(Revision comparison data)
---------------
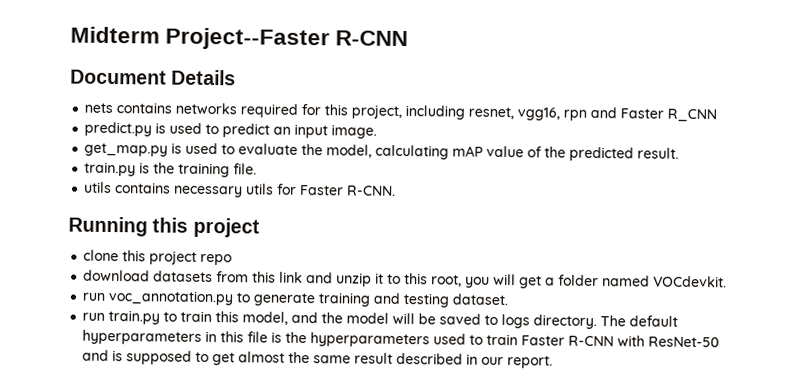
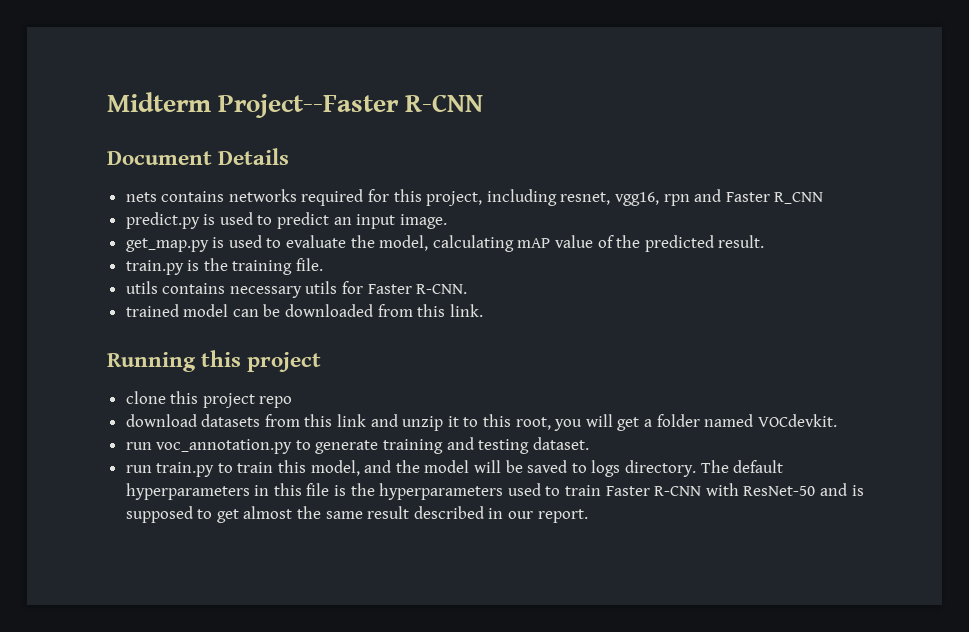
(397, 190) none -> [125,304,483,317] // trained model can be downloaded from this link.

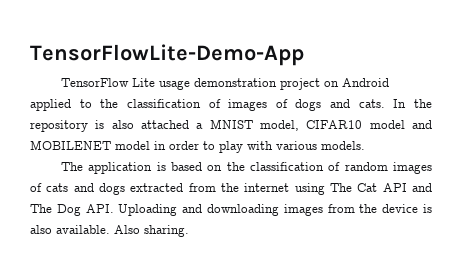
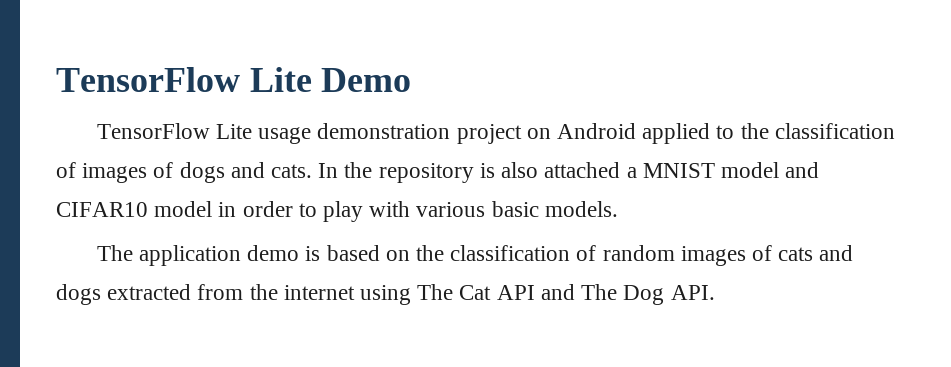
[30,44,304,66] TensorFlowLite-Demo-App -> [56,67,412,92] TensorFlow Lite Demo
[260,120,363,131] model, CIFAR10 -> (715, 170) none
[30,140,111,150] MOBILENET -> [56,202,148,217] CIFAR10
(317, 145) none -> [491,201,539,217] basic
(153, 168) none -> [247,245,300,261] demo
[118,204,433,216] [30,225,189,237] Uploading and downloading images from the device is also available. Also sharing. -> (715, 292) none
---------------
DIRECTIONS: Leave every picture out and output the records exactly.

RESULT:
(397, 190) none -> [125,304,483,317] // trained model can be downloaded from this link.

[30,44,304,66] TensorFlowLite-Demo-App -> [56,67,412,92] TensorFlow Lite Demo
[260,120,363,131] model, CIFAR10 -> (715, 170) none
[30,140,111,150] MOBILENET -> [56,202,148,217] CIFAR10
(317, 145) none -> [491,201,539,217] basic
(153, 168) none -> [247,245,300,261] demo
[118,204,433,216] [30,225,189,237] Uploading and downloading images from the device is also available. Also sharing. -> (715, 292) none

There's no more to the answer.